Prior to the crossing out of Baby Lukas and the anti-baby signage she had drawn what I thought was a flower and put it on his door. “Oh is that a flower?” I asked her when she showed it to me.
“No that’s a sun because he’s your son.” She replied.

I don’t think this qualifies as a word explosion, but Lukas is adding more English like vocalizations. I haven’t counted them out yet but the words he does have he is stringing together in two and three word sentences to get his point across better. We have 26 little books that each feature one letter of the alphabet that were a gift to Sophia when she was about Lukas’ age from their cousin. Lukas loves those little books as much as Sophia did and seems to have an attachment to one of her same favorite letters, “S”. He can point out that letter and say it. Of course he confuses the number “5” and letter “Z” for “S” but he’s two so whatever. He also knows the letters “O”, “N”, and “I”. In the “Y” book there is a page that is all yellow and Lukas loves to point it out proudly showing his knowledge and announce, “Leh-Loh!”. In a different alphabet book there is a picture of a yak with a yo-yo and he also likes to point out the yo-yo.

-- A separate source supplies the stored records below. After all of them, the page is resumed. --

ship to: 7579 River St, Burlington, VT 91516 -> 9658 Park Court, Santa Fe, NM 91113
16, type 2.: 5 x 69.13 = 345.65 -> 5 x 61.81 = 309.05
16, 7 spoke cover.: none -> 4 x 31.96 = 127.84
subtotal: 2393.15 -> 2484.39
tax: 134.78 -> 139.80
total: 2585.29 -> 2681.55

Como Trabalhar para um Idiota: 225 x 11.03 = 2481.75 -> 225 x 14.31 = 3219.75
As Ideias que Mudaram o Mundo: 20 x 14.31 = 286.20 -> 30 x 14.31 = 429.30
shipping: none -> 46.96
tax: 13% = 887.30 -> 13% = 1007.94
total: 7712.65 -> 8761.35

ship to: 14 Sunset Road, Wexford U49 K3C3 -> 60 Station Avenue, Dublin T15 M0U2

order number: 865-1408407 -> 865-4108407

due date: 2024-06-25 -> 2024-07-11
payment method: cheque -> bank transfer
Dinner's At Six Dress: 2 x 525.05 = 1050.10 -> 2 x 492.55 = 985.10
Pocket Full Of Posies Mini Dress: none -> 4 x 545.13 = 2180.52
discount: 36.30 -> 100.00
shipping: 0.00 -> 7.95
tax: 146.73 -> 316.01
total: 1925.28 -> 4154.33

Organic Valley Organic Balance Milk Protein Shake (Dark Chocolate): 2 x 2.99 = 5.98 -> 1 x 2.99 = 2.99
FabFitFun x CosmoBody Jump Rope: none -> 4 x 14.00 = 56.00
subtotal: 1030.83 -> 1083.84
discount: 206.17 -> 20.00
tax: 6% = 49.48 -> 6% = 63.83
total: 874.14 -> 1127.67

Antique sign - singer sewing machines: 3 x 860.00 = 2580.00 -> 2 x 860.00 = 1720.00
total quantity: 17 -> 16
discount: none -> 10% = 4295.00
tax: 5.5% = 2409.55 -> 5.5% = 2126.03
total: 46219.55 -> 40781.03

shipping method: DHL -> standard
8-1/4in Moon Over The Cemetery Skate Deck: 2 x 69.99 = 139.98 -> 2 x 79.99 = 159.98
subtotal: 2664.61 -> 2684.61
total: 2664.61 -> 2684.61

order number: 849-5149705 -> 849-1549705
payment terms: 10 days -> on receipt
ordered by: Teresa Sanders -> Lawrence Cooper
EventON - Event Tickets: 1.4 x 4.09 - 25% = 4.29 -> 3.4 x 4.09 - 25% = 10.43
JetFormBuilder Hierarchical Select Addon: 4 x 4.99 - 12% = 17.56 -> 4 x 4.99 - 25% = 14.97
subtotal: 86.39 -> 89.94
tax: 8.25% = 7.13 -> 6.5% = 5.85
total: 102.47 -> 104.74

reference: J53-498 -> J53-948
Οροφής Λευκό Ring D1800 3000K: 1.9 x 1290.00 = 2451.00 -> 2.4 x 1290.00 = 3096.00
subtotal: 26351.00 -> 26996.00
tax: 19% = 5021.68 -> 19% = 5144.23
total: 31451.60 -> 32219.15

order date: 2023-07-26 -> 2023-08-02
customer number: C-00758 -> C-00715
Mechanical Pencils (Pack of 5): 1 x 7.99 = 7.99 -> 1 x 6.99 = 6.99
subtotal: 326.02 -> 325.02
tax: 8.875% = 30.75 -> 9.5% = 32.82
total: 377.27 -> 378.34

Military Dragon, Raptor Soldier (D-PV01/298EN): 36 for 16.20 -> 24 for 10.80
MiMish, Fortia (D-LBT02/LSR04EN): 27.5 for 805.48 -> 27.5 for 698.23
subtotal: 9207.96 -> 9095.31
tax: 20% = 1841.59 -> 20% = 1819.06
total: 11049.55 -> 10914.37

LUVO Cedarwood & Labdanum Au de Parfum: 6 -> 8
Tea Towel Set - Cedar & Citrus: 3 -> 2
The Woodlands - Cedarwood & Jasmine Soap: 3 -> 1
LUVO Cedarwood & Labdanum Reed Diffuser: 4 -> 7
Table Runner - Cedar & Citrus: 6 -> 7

One day in March (3/7) Lukas didn’t want to go to swimming. He said, “hat”, which isn’t a new word for him, but it was the first time he said it without pointing to it on his head. I told him to go get it and then he happily came to the car to go swimming wearing his hat. The barista at my usual coffee place noticed I had a little gangster with me that day. Except during swim class, the boy wore the hat all day…sideways. I told Kurt about that and he encouraged Lukas to say, “yo yo yo!” Who knew that one could convert an ABBA fan into a gangsta.
Sadly Lukas has moved on from his gangsta phase. He no longer wears the hat all day everyday.

In the first week of February Sophia told me she could go the bus by herself. I was already outside with my coat and shoes so I just went with her. The next day I asked her if she wanted to go by herself and she said yes. On her way out the door she looked at me like, “You’re really not coming with me?” and then happily ran off to her bus at the end of the driveway.
When Kurt came home he check Facebook to see what has gone on while he was away and saw my post about Sophia. He asked her, “Did you go to the bus all by yourself?” Sophia, “Well I just thought I was bigger enough already.” He almost had tears. He was fighting it.
The following week I was still going out to the bus when she arrived home. After arriving home on her second to the last day of school for the week, Sophia asked me if she can come home from the bus on her own. I told her I would have to ask the bus driver, because he isn’t supposed to let her go until he knows someone is home for her. As I picked her up at the bus the next day the driver brought it up. Sophia had asked him herself. I told the driver it was fine with me if it was allowable.
The first day of the following week Sophia was getting ready to take the bus to school then suddenly burst into tears. I asked her what was wrong. “You have to talk to the bus driver so I can get home by myself.” Heh, already done kiddo. I told her I had talked to him and I’ll be waiting at the door for her.